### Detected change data
BEGIN

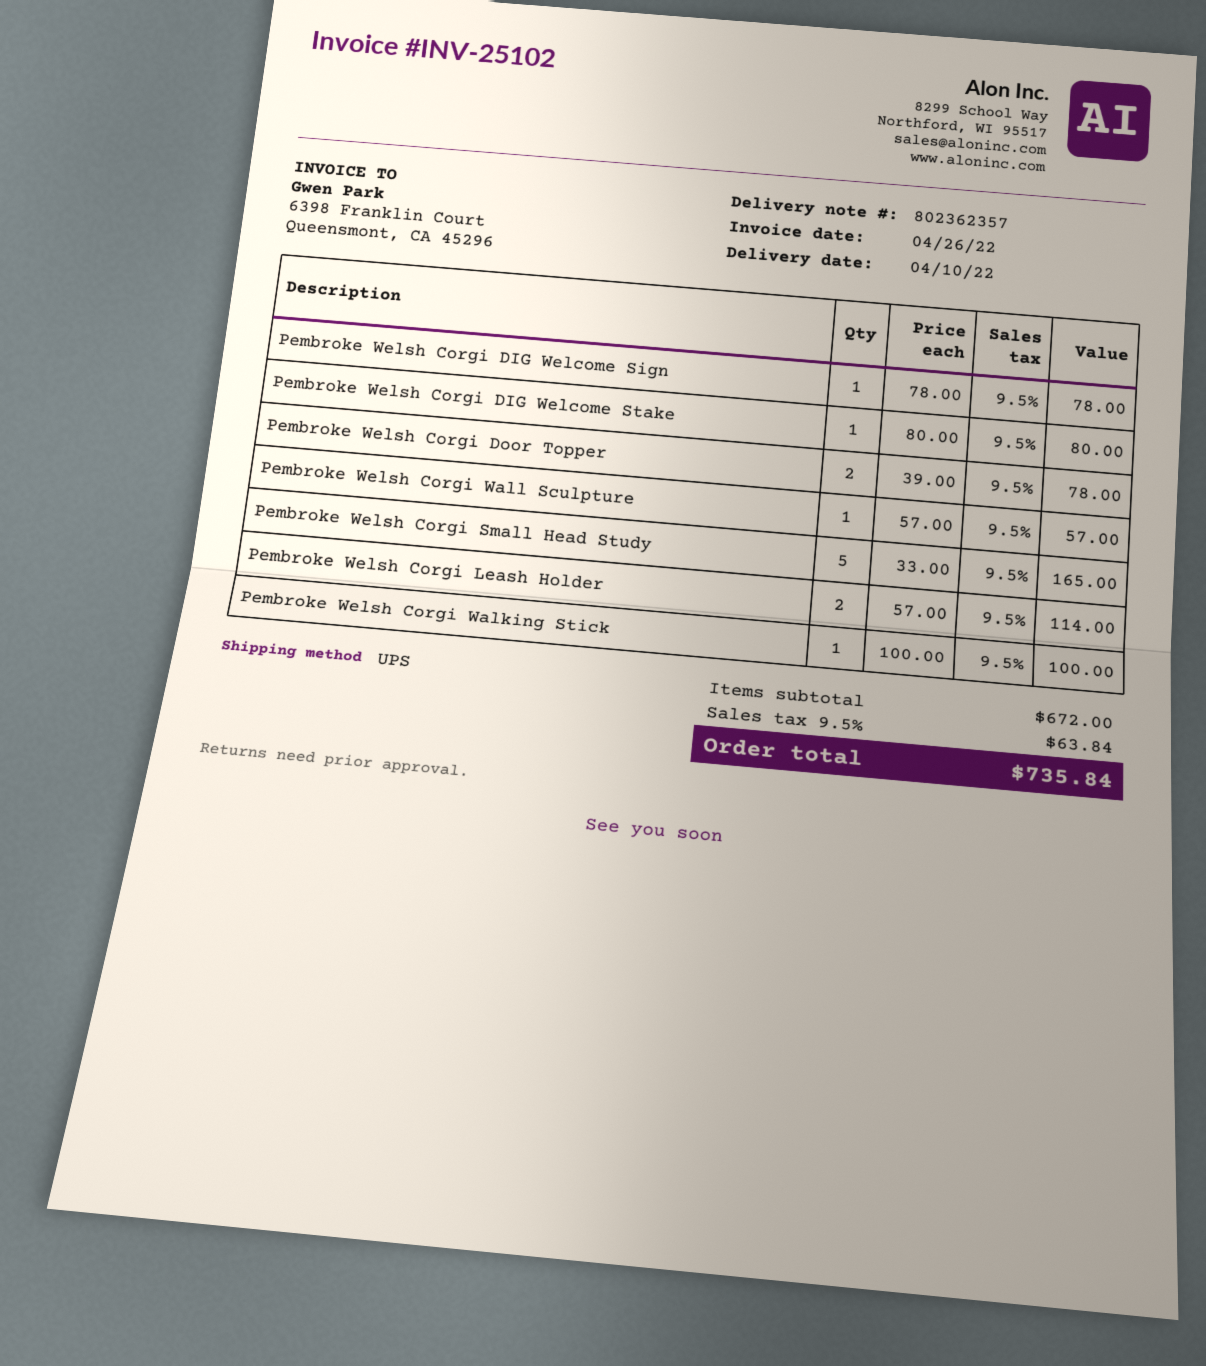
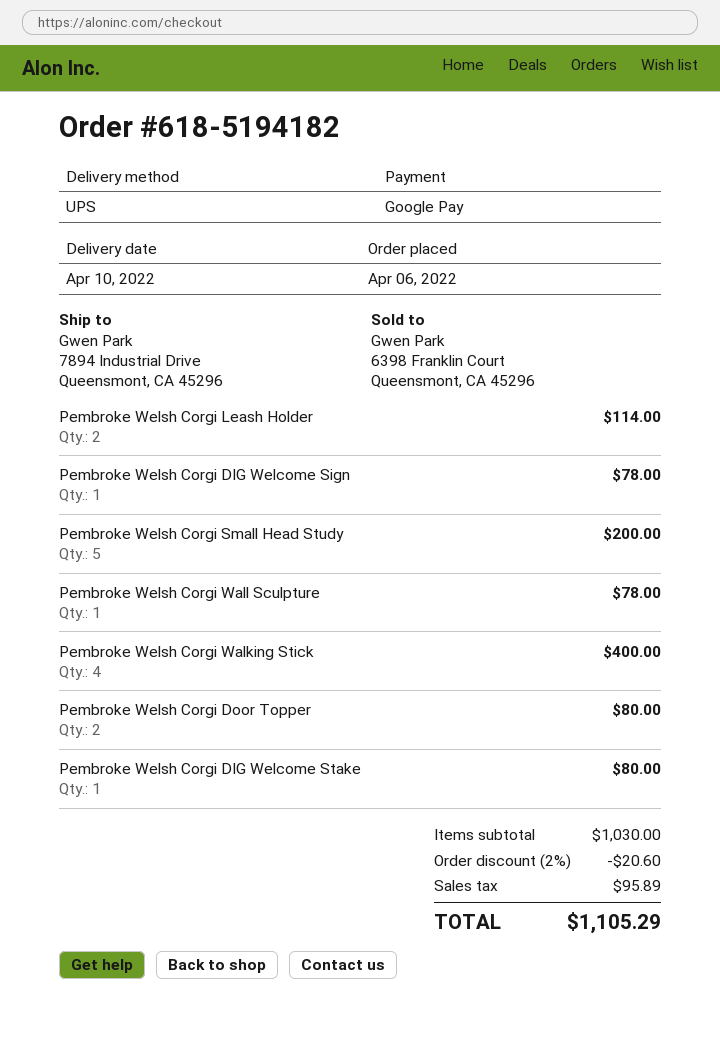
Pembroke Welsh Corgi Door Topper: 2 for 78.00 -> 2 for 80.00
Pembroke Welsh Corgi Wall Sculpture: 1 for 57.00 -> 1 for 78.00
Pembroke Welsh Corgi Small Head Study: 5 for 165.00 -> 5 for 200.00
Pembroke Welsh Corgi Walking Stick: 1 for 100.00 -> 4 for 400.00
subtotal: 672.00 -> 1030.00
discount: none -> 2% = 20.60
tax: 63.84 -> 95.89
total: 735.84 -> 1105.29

END

### THE TASK
All lines in the records above with "Pembroke" need to be found and copied.

### ANSWER TO THE EXERCISE
Pembroke Welsh Corgi Door Topper: 2 for 78.00 -> 2 for 80.00
Pembroke Welsh Corgi Wall Sculpture: 1 for 57.00 -> 1 for 78.00
Pembroke Welsh Corgi Small Head Study: 5 for 165.00 -> 5 for 200.00
Pembroke Welsh Corgi Walking Stick: 1 for 100.00 -> 4 for 400.00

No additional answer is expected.